* **EXERCISE INSTRUCTIONS**: Every line that holds the word "items" needs to be copied from the data below.

* **PROVIDED RECORDS**:
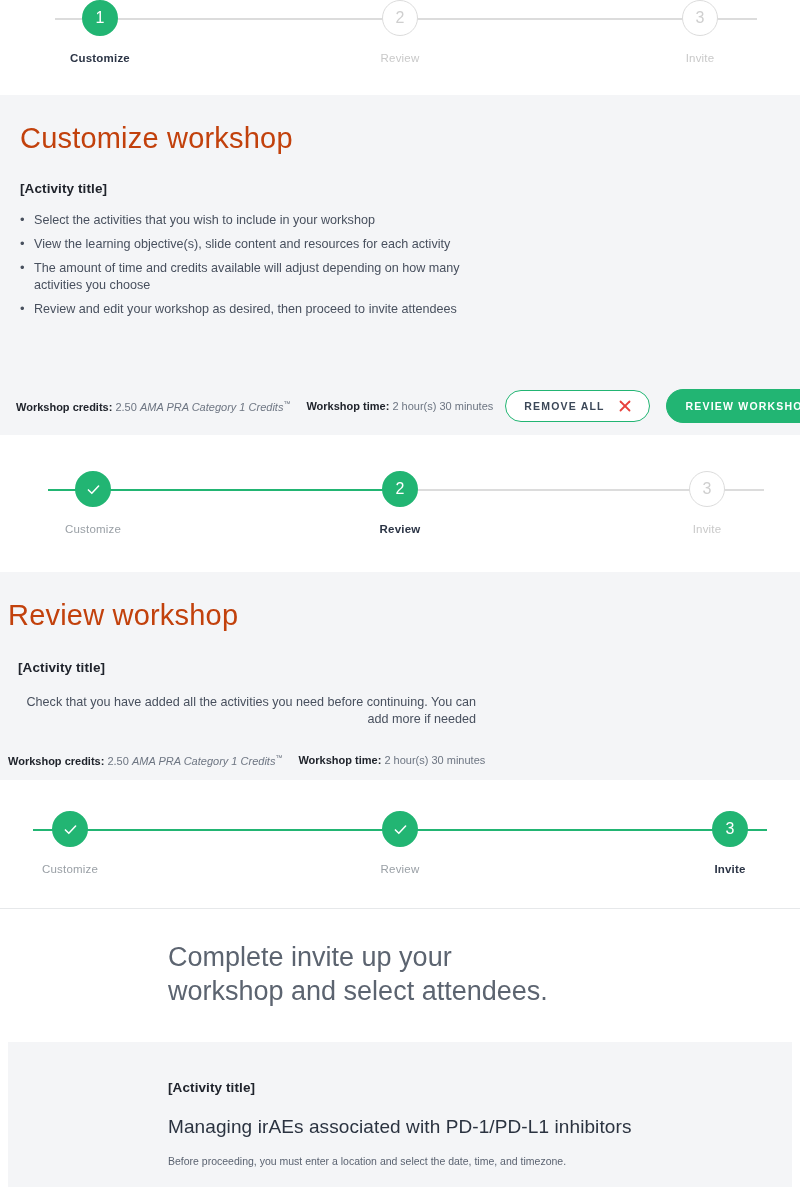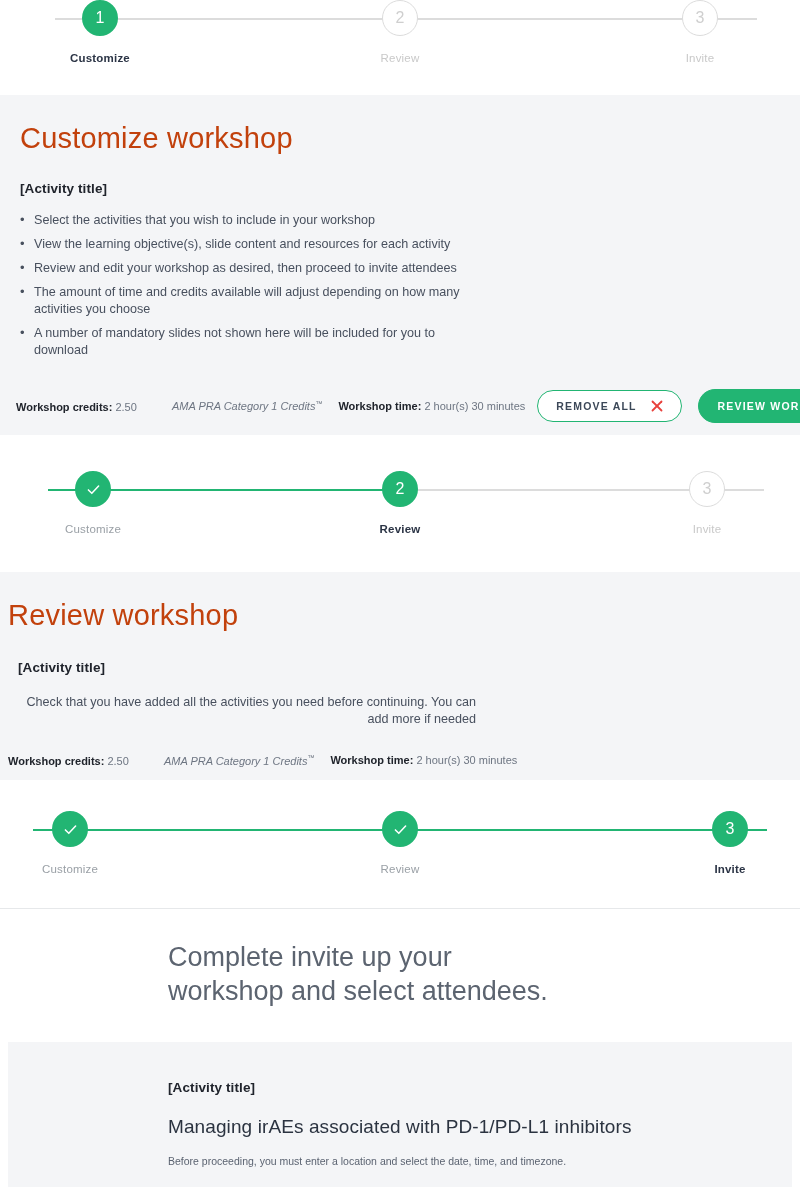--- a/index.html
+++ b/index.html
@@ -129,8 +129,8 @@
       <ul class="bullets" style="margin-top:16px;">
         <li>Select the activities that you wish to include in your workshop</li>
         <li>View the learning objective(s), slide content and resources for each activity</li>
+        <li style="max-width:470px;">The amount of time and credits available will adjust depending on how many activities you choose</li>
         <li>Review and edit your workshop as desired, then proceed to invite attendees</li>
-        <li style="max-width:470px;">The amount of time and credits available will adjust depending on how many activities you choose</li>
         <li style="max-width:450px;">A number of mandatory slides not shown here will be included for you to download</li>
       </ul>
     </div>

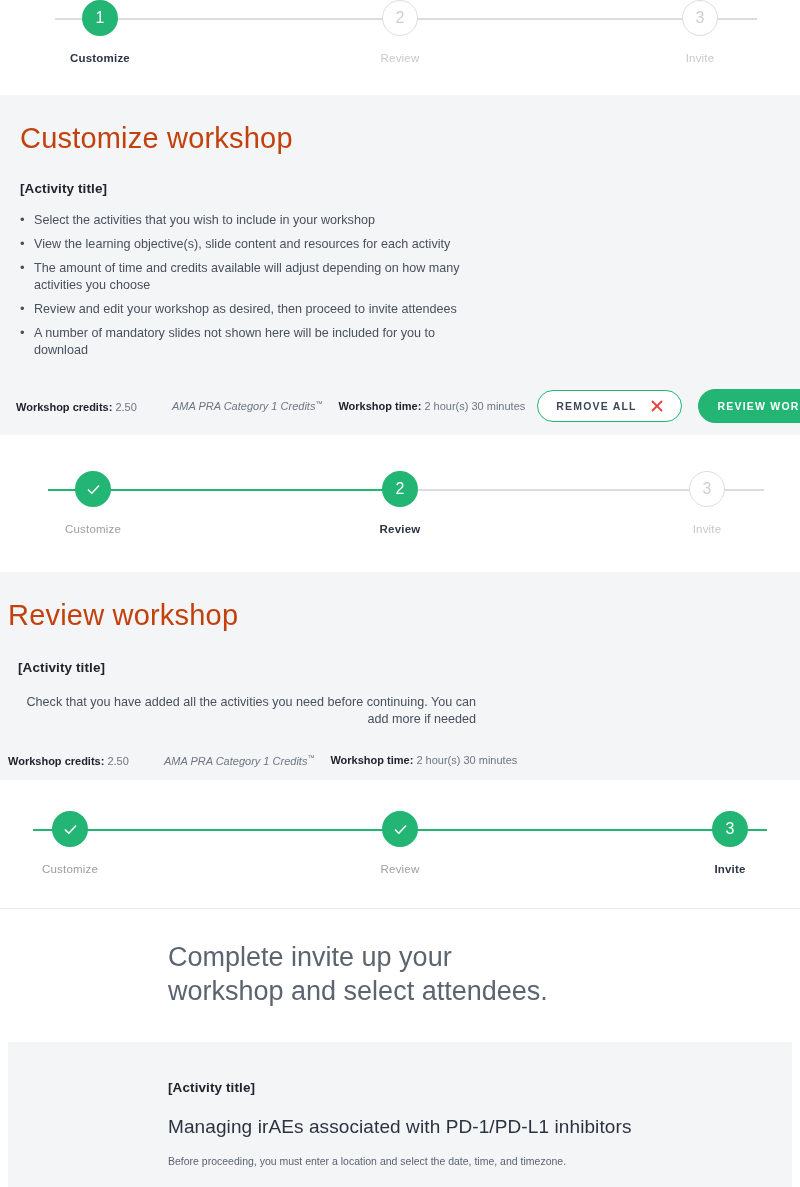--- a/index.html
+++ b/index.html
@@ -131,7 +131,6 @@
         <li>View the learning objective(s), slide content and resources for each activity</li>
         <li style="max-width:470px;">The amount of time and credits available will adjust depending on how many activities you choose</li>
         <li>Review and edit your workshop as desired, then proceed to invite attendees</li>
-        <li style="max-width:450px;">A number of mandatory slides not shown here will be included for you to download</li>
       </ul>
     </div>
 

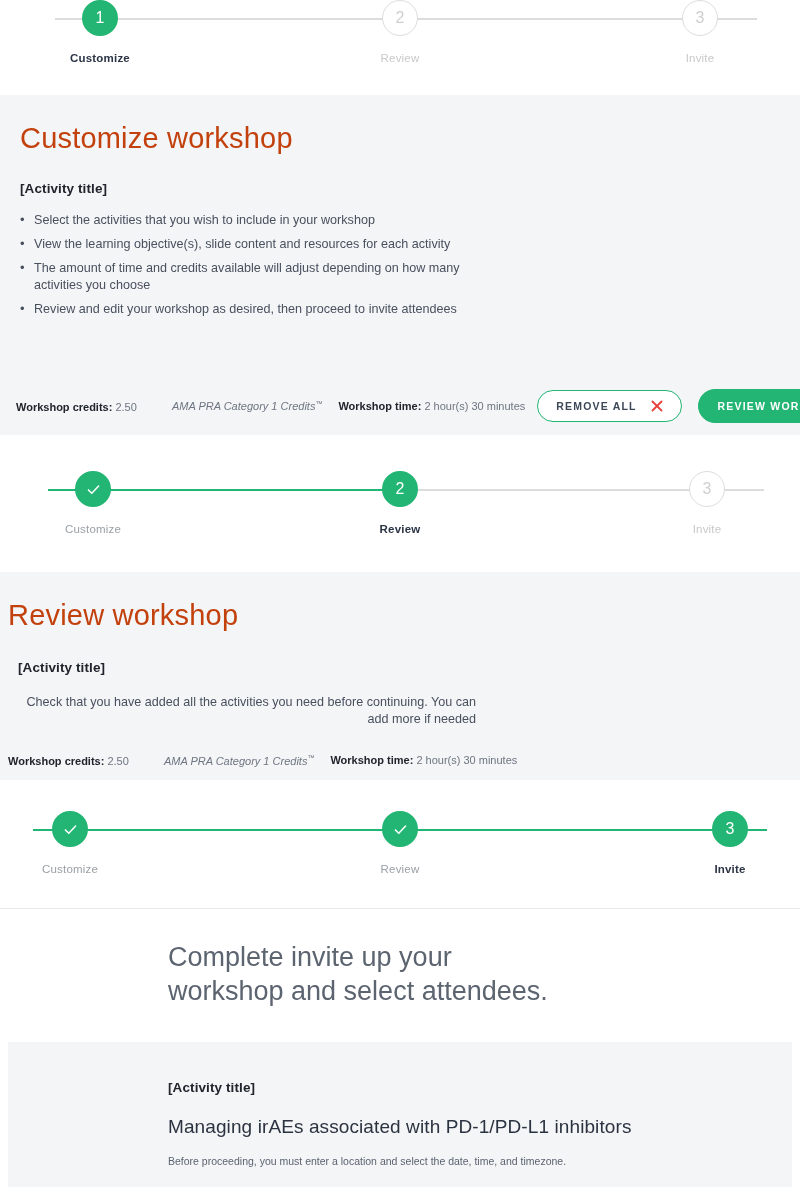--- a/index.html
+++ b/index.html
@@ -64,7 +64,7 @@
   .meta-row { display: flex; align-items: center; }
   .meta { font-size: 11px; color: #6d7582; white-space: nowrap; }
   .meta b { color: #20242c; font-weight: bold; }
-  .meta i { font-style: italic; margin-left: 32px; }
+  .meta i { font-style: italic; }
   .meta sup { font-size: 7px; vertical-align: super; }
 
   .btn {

---

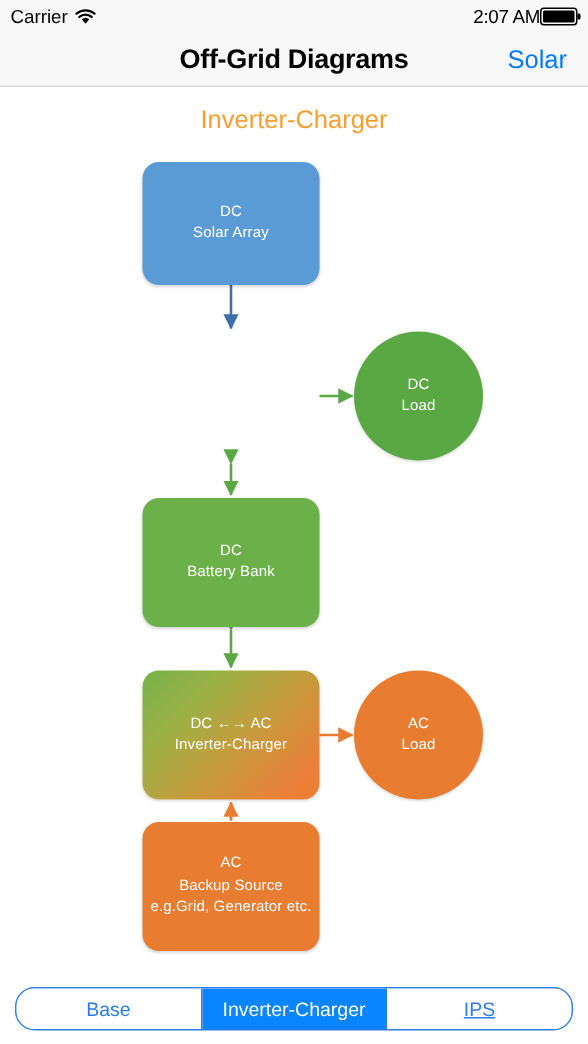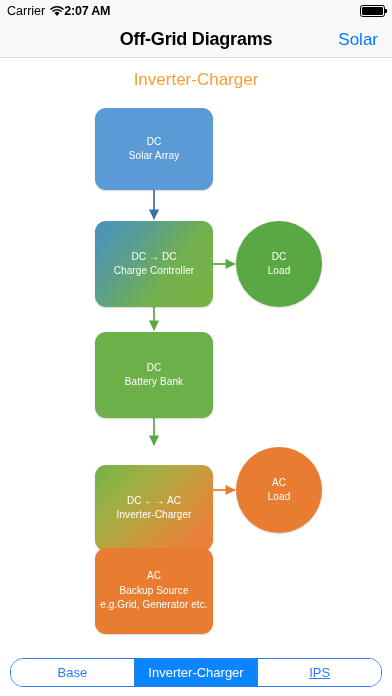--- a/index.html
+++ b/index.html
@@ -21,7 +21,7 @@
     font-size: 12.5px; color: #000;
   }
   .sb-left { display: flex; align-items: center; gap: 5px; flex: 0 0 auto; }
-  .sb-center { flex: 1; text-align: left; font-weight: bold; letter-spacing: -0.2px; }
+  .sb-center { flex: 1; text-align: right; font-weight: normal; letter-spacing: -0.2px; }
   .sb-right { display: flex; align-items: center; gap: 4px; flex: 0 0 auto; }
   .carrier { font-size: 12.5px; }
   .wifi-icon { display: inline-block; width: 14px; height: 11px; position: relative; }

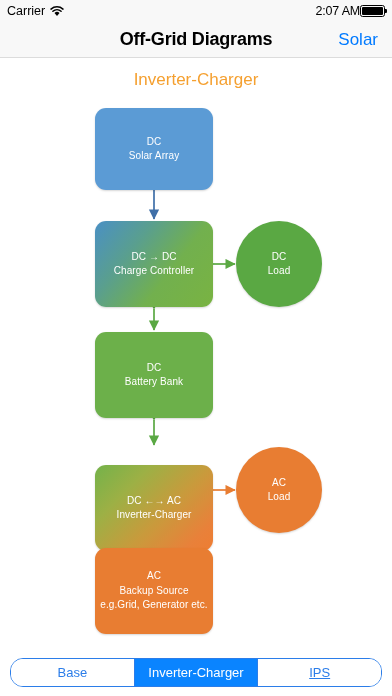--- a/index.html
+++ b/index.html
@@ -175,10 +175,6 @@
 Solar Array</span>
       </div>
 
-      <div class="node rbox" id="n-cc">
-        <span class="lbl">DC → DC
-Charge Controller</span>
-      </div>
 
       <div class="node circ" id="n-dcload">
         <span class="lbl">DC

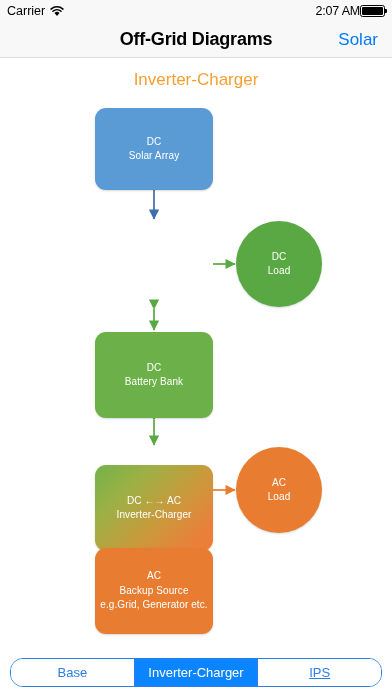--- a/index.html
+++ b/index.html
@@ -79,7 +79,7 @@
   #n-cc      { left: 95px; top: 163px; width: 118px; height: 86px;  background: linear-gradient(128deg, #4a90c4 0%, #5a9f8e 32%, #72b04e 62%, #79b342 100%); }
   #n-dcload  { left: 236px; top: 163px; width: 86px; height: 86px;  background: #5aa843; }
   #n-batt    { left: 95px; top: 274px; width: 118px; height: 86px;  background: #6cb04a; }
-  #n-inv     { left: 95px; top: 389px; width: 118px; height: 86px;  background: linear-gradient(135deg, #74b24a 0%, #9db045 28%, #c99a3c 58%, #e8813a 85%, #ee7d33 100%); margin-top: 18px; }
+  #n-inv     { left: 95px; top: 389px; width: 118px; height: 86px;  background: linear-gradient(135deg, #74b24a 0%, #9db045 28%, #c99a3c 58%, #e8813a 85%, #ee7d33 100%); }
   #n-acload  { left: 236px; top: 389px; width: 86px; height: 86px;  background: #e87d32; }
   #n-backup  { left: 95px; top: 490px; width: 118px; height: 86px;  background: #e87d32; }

* **OUTPUT OF THE EXERCISE**:
   .meta-row { display: flex; align-items: center; }
   .sb-left { display: flex; align-items: center; gap: 5px; flex: 0 0 auto; }
   .sb-right { display: flex; align-items: center; gap: 4px; flex: 0 0 auto; }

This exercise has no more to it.